#### [What is needed]
Collect every line below that contains the word "label".

#### [Input for this task]
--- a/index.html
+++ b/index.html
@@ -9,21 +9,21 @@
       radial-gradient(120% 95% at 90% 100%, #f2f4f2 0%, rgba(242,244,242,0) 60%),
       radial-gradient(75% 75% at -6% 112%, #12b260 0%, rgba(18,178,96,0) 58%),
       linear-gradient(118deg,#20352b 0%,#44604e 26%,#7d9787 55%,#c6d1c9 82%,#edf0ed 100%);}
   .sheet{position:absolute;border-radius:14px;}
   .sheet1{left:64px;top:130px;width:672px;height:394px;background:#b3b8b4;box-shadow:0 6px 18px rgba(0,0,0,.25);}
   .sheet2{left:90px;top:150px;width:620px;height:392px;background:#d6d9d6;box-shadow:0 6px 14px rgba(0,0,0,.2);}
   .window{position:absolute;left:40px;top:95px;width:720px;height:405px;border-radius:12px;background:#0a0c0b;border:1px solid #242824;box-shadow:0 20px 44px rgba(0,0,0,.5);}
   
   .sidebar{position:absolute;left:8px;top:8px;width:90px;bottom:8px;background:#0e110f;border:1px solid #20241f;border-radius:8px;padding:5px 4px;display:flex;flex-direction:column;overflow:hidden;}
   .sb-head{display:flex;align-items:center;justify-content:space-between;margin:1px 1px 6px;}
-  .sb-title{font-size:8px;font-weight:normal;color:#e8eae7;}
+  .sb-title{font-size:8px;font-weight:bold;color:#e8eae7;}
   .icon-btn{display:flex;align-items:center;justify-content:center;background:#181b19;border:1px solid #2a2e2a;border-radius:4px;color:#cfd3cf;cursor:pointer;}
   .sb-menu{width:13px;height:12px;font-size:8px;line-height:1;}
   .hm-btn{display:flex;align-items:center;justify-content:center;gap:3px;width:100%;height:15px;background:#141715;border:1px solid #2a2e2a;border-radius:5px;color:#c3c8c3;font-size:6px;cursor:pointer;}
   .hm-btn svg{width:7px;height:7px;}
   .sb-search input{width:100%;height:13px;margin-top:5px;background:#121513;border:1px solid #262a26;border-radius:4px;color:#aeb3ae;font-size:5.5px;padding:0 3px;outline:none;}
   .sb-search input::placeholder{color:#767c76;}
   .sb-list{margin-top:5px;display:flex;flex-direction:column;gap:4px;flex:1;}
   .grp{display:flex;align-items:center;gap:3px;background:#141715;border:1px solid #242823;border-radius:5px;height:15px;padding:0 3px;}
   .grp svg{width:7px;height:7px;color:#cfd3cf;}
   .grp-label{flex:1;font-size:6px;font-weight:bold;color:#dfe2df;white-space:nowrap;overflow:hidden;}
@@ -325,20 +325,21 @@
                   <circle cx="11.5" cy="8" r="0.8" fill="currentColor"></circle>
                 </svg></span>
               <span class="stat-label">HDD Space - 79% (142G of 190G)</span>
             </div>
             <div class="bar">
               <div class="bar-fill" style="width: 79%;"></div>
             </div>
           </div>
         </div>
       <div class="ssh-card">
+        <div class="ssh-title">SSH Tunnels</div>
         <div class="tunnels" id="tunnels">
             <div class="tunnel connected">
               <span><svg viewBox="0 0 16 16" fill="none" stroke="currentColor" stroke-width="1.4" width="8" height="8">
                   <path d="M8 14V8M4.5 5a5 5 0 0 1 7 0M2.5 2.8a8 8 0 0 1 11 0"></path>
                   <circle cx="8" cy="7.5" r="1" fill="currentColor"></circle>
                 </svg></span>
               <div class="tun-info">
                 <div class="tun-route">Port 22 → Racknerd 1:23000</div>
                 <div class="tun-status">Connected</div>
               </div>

==

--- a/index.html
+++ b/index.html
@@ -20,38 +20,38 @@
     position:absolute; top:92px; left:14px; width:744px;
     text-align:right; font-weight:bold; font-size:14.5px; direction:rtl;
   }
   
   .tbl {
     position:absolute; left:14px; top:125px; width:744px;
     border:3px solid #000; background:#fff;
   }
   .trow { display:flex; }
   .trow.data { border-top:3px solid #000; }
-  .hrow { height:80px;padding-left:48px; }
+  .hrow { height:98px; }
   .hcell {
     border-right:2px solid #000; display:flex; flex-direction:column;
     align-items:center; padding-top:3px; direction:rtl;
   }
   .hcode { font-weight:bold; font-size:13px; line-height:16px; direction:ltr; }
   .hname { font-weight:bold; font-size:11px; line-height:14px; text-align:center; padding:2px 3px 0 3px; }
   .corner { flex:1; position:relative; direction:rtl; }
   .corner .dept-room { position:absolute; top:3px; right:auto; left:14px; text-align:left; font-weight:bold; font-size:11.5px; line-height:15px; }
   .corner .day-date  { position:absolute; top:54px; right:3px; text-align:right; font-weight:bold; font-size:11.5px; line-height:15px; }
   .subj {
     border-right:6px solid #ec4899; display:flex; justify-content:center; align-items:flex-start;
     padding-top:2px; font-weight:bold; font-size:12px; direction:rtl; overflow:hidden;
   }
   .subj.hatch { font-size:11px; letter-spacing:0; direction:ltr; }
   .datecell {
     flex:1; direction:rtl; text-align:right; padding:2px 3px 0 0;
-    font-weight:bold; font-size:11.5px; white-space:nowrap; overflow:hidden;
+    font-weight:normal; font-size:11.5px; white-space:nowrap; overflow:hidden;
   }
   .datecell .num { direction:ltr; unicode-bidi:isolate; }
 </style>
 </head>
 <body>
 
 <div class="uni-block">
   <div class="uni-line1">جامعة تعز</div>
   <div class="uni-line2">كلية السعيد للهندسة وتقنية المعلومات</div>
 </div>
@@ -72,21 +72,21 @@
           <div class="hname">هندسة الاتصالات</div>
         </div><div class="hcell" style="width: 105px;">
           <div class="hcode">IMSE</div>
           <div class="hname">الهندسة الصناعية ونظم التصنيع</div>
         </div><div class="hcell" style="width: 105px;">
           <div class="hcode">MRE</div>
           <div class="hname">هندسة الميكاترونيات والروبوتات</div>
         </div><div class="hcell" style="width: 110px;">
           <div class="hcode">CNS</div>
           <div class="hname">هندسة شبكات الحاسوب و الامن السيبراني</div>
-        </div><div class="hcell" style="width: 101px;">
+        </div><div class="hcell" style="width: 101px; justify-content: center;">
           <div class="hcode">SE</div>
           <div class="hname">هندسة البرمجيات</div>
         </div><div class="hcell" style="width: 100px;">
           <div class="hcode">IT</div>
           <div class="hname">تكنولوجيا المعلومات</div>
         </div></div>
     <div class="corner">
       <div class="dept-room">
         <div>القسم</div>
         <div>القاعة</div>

#### [Answer to this exercise]
   .grp-label{flex:1;font-size:6px;font-weight:bold;color:#dfe2df;white-space:nowrap;overflow:hidden;}
               <span class="stat-label">HDD Space - 79% (142G of 190G)</span>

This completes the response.